When you ask the founder of a £1 billion company established almost half a century ago to identify a single moment that underpinned his career, you might expect a hint of indecision as he mentally sifts through more than a few likely candidates.
Not so with Sir David McMurtry, who doesn’t need time to think. While assistant chief engine designer at Rolls-Royce back in the early 1970s, McMurtry had a moment of creative genius, his memory of which still shines bright today. “I was asked to look at a manufacturing problem with the Olympus 593 engine for the Concorde, as the square nacelles that it had meant there was a lack of space, so we were having real problems measuring the pipes. We had tried using a coordinate measurement machine, but it simply hadn’t proved possible due to the hard probes that were used back then.
“I thought that a device based on balls and rollers, rather than optics, would give greater flexibility. I milled it out of a piece of bar in my machine shop at home, put the balls in and wired it up. It worked. The problem was solved.”
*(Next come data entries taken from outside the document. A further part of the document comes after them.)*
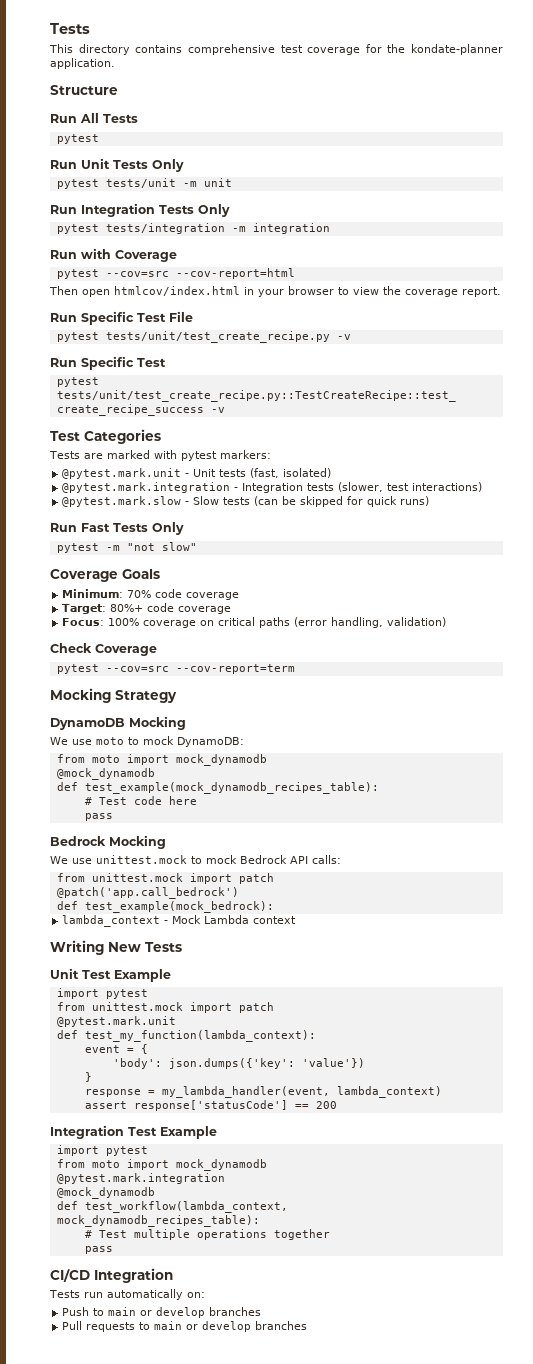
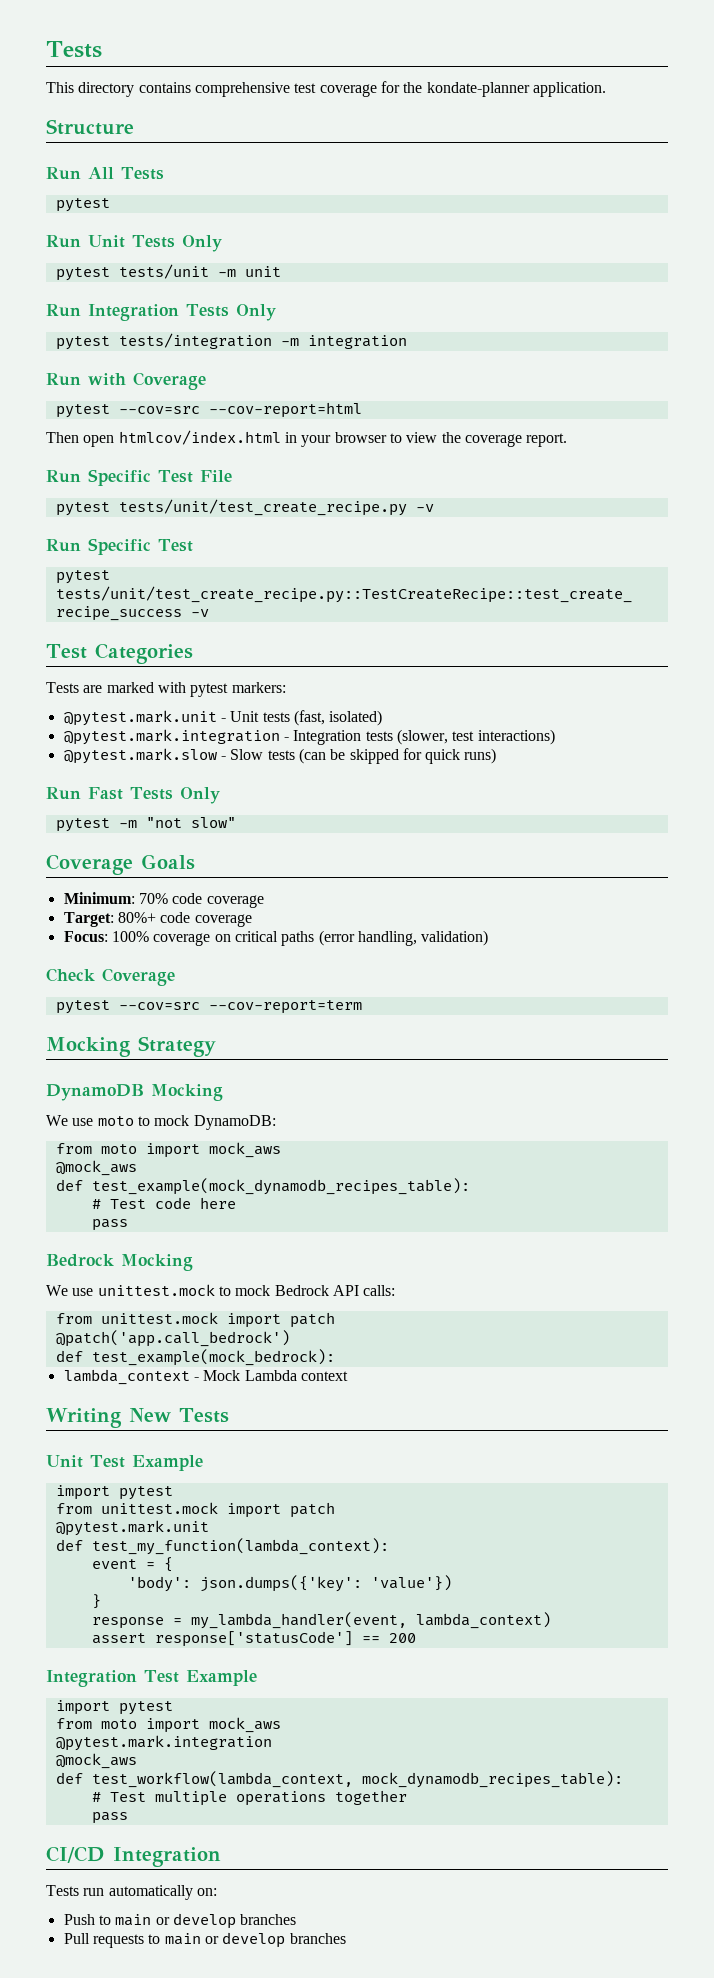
  We use moto to mock DynamoDB:
- from moto import mock_dynamodb
- @mock_dynamodb
+ from moto import mock_aws
+ @mock_aws
  Integration Test Example
  import pytest
- from moto import mock_dynamodb
+ from moto import mock_aws
  @pytest.mark.integration
- @mock_dynamodb
+ @mock_aws

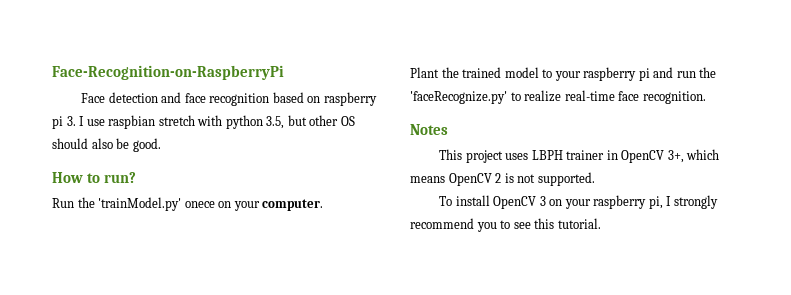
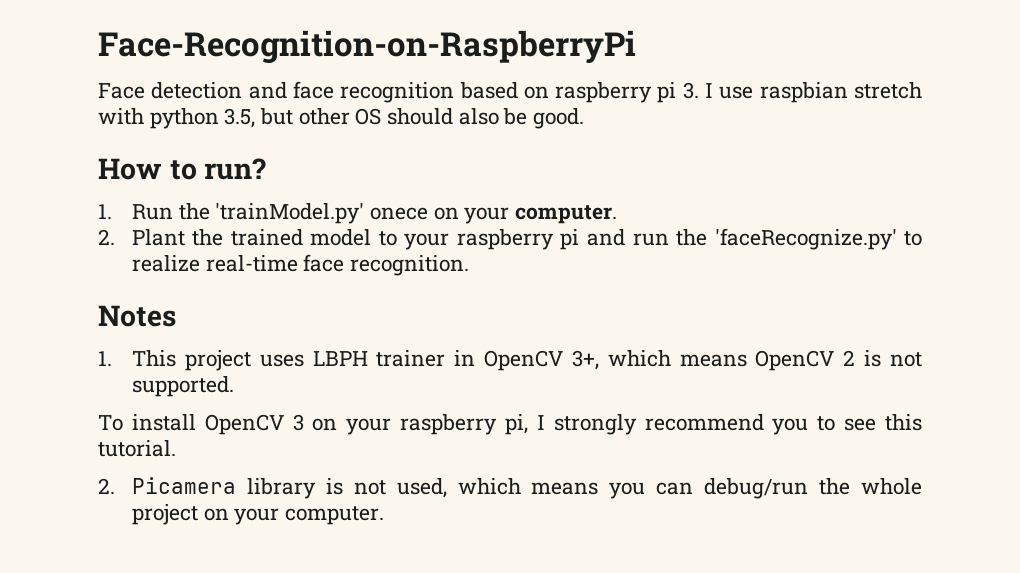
- Run the 'trainModel.py' onece on your computer.
+ 1. Run the 'trainModel.py' onece on your computer.
- Plant the trained model to your raspberry pi and run the 'faceRecognize.py' to realize real-time face recognition.
+ 2. Plant the trained model to your raspberry pi and run the 'faceRecognize.py' to realize real-time face recognition.
- This project uses LBPH trainer in OpenCV 3+, which means OpenCV 2 is not supported.
+ 1. This project uses LBPH trainer in OpenCV 3+, which means OpenCV 2 is not supported.
+ 2. Picamera library is not used, which means you can debug/run the whole project on your computer.

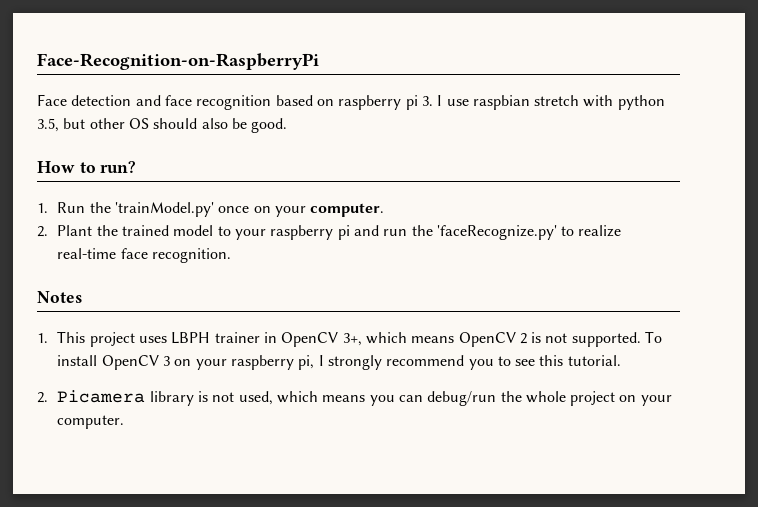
- 1. Run the 'trainModel.py' onece on your computer.
+ 1. Run the 'trainModel.py' once on your computer.
- 1. This project uses LBPH trainer in OpenCV 3+, which means OpenCV 2 is not supported.
- To install OpenCV 3 on your raspberry pi, I strongly recommend you to see this tutorial.
+ 1. This project uses LBPH trainer in OpenCV 3+, which means OpenCV 2 is not supported. To install OpenCV 3 on your raspberry pi, I strongly recommend you to see this tutorial.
McMurtry had created the touch trigger probe and, unbeknown to him, had sown the seeds for the formation of Renishaw, a company that has gone on to become one of the biggest measurement companies in the world. McMurtry has been at the helm every step of the way, applying his unique blend of engineering knowledge and management prowess. Renishaw now employs more than 3,500 people, two-thirds in the UK, and is listed on the FTSE 250. And the future looks golden, with McMurtry identifying disruptive technologies such as additive layer manufacturing to ensure that the company keeps going in the right direction.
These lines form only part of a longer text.